Пятясь, он начал осторожно отступать, скользя полой тулупа по забрызганному бамперу Паджеро, а за ним потянулись остальные трое. Всё так же молча они отпустили Сережу, сделали несколько шагов назад, а потом повернулись и побежали, быстро сворачивая к лесу и проваливаясь в снег.



Мишка стоял на том же месте с карабином наперевес, и лицо у него было такое, что я даже не стала подниматься на ноги и поползла к нему прямо на четвереньках, пригибая голову, и выпрямилась, только убедившись в том, что страшный ствол, который он сжимает в руках, направлен совсем в другую сторону.

– Ты молодец, – говорил папа ему на ухо, по-прежнему не решаясь положить руку ему на плечо. – Все нормально, отпусти, давай я заберу, – но пальцы у Мишки были совсем белые и никак не хотели разжиматься, и тогда я сказала:

– Тш-ш-ш-ш, малыш, все хорошо, – а он дернул головой, взглянул на меня, на карабин и резко, одним движением, воткнул его прикладом в снег, прислонив к машине. Мне казалось, он обязательно должен сейчас заплакать, но он не заплакал, только дрожал – сильно, всем телом – все время, пока я обнимала его, а подошедший Сережа хлопал его по спине и ерошил ему волосы.

Оказалось, что все уже здесь. Андрей помогал подняться плачущей Наташе, из-за деревьев показались Ира с Антошкой и Марина в белом комбинезоне, с девочкой на руках.
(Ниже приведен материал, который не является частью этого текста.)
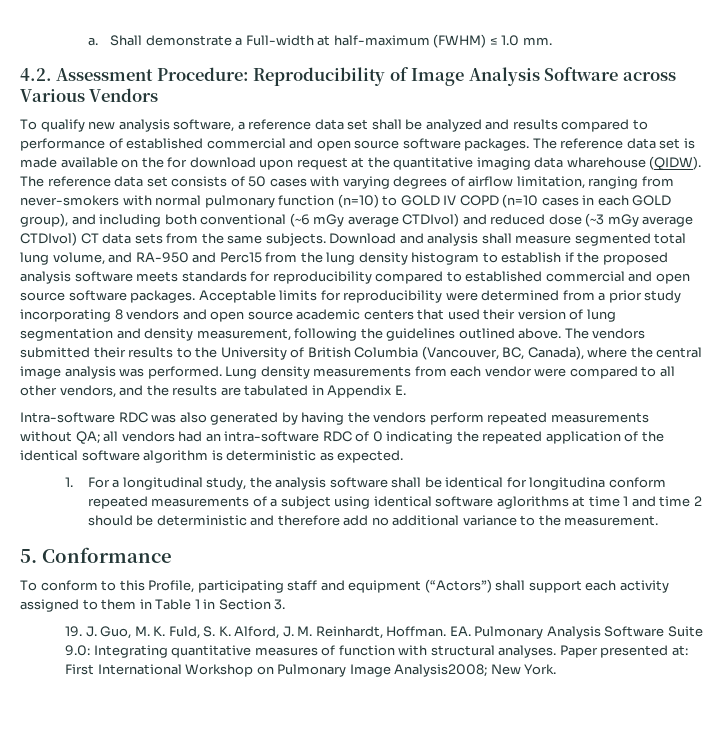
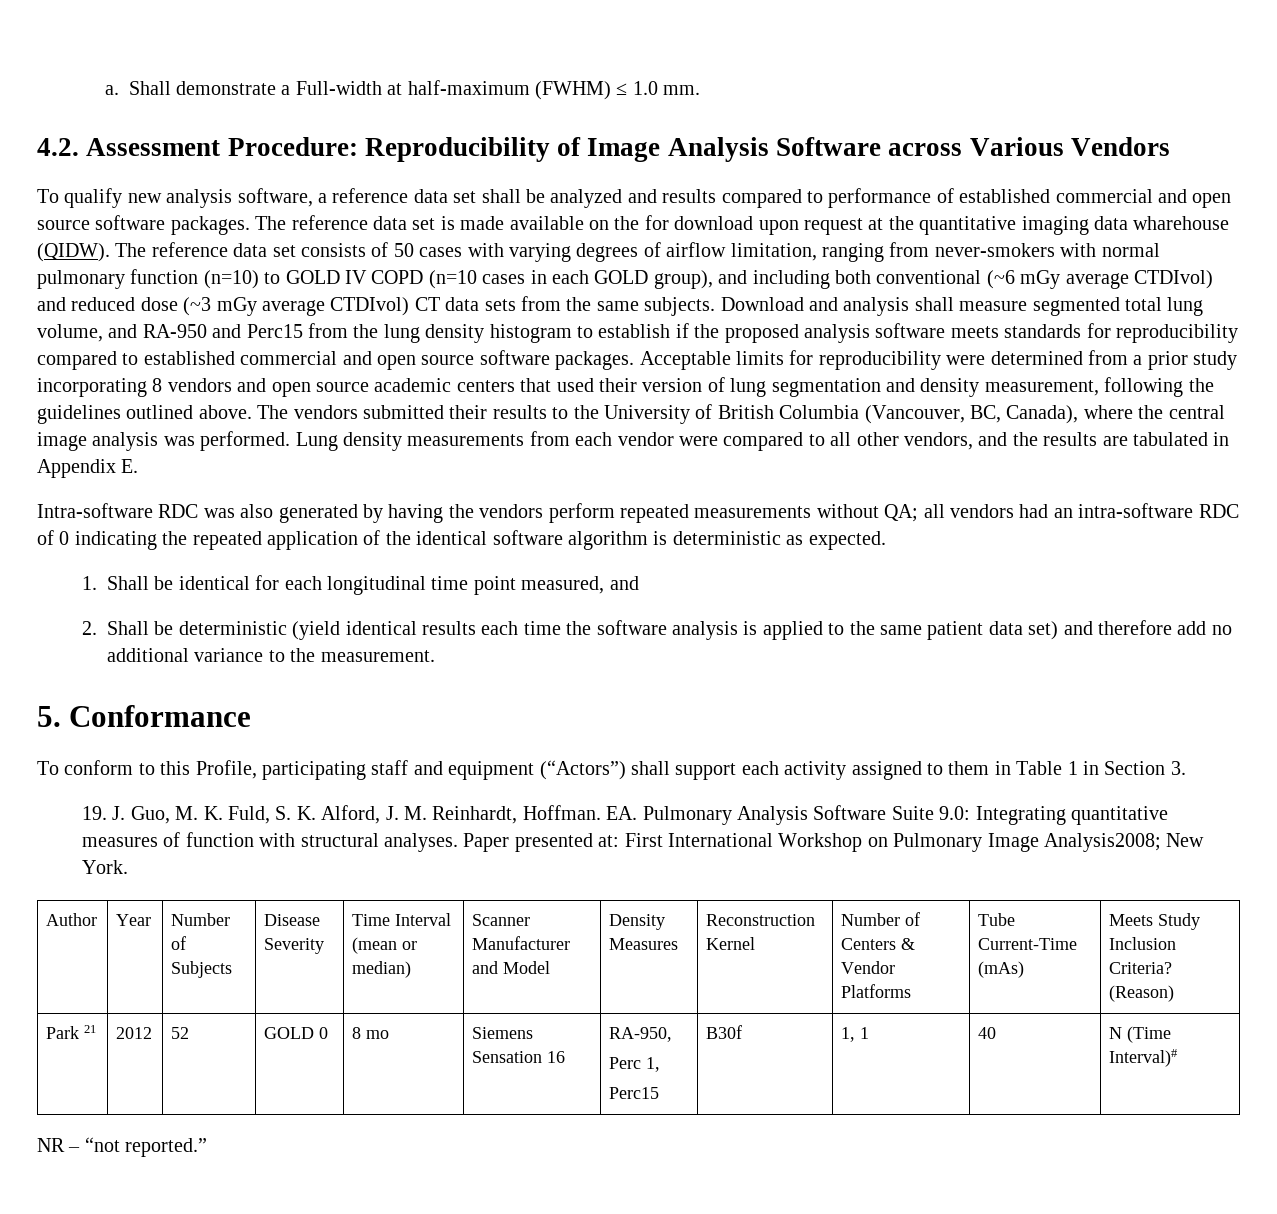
- 1. For a longitudinal study, the analysis software shall be identical for longitudina conform repeated measurements of a subject using identical software aglorithms at time 1 and time 2 should be deterministic and therefore add no additional variance to the measurement.
+ 1. Shall be identical for each longitudinal time point measured, and
+ 2. Shall be deterministic (yield identical results each time the software analysis is applied to the same patient data set) and therefore add no additional variance to the measurement.
+ Author | Year | Number of Subjects | Disease Severity | Time Interval (mean or median) | Scanner Manufacturer and Model | Density Measures | Reconstruction Kernel | Number of Centers & Vendor Platforms | Tube Current-Time (mAs) | Meets Study Inclusion Criteria? (Reason)
+ Park 21 | 2012 | 52 | GOLD 0 | 8 mo | Siemens Sensation 16 | RA-950,
+ Perc 1,
+ Perc15 | B30f | 1, 1 | 40 | N (Time Interval)#
+ NR – “not reported.”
– Где этот?.. – произнес папа сквозь сжатые зубы (карабин уже снова был у него в руках). – Сказал же ему, идиоту, возьми ружье! Лёня, твою мать, да где ты? – он зашел за Лендкрузер и сразу замолчал, а мы с Сережей замерли, переглянулись и, бросив Мишку, поспешили за ним.

Лёня все так же сидел, прислонившись спиной к багажнику; когда мы подбежали, он сделал попытку подняться:

– Как в кино, – сказал он. – Я нормально. Куртка толстая у меня, куртка… Ну, чего вы? – он пытался встать и не мог, ноги его не слушались, лицо у него было удивленное.

Подошли Андрей и Марина с девочкой. Едва взглянув на него, она закричала, а он все упрямо возился, упираясь в снег, изъеденный и совсем черный под его рукой, и рука тоже вся была перепачкана.

– Лёнь, у тебя кровь, – сказала я.

– Ерунда, мне совсем не больно, – ответил он и только тогда тоже наконец посмотрел вниз.